═════ Supplied material

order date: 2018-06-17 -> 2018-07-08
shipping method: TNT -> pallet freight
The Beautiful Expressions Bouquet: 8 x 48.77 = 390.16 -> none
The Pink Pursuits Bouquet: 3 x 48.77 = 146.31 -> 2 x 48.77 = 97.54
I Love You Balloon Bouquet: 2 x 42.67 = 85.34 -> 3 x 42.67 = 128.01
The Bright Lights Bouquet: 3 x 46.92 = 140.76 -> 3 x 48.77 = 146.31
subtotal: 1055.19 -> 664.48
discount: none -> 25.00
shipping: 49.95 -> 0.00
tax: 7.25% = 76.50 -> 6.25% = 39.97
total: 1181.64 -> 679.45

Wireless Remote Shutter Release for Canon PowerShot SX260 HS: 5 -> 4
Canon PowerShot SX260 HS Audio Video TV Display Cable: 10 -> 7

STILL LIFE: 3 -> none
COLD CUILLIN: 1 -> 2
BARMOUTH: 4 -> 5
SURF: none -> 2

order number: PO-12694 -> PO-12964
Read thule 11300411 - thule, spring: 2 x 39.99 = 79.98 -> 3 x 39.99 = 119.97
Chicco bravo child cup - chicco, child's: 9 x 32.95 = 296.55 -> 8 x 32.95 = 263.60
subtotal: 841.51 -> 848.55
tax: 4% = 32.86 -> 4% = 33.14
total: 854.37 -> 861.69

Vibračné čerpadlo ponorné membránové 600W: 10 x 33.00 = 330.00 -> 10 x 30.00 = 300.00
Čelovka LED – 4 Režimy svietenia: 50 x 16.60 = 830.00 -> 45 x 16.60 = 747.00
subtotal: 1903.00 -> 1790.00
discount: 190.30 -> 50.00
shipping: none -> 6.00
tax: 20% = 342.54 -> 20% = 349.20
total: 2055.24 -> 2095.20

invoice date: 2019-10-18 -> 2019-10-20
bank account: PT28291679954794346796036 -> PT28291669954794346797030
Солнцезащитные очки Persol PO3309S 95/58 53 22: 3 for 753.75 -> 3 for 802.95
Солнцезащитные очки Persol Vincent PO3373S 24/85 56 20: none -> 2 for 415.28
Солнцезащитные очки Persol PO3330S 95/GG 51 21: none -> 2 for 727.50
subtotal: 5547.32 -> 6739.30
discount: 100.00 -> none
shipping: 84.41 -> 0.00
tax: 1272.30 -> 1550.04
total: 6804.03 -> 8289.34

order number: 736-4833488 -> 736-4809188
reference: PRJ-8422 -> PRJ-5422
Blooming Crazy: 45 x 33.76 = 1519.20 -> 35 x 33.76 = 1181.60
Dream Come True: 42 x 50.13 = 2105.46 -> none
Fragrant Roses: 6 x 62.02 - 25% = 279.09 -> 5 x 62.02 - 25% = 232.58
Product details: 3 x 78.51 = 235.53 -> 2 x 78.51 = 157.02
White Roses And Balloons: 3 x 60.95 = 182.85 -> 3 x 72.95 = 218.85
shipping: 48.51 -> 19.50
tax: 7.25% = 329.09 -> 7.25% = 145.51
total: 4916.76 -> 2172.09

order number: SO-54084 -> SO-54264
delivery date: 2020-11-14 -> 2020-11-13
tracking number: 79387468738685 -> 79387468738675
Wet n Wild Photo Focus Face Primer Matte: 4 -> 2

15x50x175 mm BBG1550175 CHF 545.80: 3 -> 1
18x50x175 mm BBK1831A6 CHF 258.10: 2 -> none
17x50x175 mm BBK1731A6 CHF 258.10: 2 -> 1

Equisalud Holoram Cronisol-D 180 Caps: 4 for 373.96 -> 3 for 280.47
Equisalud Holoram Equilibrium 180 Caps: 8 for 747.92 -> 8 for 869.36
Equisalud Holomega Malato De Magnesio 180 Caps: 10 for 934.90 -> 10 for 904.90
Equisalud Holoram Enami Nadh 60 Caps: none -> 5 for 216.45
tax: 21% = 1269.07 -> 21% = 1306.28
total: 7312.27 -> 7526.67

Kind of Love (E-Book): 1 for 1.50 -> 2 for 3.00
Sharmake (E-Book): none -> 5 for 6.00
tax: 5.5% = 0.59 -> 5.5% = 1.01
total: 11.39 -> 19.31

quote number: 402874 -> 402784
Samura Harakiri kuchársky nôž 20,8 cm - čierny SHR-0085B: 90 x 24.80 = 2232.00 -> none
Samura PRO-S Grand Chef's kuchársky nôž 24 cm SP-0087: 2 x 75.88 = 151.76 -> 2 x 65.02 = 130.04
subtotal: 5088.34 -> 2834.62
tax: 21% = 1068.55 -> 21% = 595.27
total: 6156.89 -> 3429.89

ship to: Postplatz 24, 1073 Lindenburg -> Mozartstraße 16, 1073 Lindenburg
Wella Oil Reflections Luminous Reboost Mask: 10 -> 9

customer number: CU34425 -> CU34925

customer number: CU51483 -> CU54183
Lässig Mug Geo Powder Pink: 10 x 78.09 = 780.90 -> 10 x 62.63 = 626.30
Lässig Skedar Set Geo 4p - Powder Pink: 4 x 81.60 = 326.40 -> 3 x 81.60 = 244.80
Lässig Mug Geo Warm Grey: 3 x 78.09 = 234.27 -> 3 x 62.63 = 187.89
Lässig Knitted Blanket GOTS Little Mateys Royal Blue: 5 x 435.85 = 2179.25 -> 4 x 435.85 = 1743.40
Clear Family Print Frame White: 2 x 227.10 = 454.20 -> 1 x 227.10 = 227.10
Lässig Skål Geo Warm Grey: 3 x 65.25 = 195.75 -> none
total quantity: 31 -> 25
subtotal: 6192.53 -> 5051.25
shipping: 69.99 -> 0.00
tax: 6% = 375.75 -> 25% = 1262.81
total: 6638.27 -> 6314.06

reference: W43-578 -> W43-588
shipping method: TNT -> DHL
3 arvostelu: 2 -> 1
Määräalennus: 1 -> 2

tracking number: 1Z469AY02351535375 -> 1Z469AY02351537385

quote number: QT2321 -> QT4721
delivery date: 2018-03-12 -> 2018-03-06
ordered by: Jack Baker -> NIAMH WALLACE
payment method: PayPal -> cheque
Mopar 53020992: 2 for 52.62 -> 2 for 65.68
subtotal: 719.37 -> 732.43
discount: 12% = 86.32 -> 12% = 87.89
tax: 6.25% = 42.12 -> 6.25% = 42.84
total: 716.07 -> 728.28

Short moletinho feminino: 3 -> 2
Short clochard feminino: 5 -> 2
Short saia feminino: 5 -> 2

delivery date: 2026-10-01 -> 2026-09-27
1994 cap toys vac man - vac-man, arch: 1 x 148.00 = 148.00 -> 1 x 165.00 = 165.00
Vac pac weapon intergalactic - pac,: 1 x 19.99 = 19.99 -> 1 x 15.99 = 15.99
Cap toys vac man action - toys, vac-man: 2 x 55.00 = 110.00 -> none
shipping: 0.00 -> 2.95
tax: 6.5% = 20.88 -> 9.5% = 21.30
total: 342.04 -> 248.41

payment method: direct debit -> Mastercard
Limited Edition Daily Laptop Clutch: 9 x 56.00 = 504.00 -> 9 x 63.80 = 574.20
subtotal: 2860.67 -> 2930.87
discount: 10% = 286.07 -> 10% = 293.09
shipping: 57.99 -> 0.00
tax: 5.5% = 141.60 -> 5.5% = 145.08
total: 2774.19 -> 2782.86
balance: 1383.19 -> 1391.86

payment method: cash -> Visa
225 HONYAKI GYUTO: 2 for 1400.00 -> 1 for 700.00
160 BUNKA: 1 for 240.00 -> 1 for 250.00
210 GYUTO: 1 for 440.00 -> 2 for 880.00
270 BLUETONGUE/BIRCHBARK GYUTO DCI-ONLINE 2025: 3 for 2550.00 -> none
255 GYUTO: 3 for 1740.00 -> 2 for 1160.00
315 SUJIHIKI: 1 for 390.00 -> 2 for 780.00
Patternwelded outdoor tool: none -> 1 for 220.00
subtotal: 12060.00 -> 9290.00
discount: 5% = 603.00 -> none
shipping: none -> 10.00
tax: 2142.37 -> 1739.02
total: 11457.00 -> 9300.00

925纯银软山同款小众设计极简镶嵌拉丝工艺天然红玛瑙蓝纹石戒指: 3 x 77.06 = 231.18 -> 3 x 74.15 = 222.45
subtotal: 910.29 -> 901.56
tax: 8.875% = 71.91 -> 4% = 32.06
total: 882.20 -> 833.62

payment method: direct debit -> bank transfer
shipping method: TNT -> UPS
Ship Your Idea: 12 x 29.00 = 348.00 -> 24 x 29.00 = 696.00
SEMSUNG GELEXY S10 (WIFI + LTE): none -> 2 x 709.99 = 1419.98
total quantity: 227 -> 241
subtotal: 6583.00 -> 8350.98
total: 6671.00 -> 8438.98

══════════

* _Task item_
Please copy exactly the lines from the first line of the records above through the line containing "total: 1181.64 -> 679.45", including both, and nothing more.

* _Task response_
order date: 2018-06-17 -> 2018-07-08
shipping method: TNT -> pallet freight
The Beautiful Expressions Bouquet: 8 x 48.77 = 390.16 -> none
The Pink Pursuits Bouquet: 3 x 48.77 = 146.31 -> 2 x 48.77 = 97.54
I Love You Balloon Bouquet: 2 x 42.67 = 85.34 -> 3 x 42.67 = 128.01
The Bright Lights Bouquet: 3 x 46.92 = 140.76 -> 3 x 48.77 = 146.31
subtotal: 1055.19 -> 664.48
discount: none -> 25.00
shipping: 49.95 -> 0.00
tax: 7.25% = 76.50 -> 6.25% = 39.97
total: 1181.64 -> 679.45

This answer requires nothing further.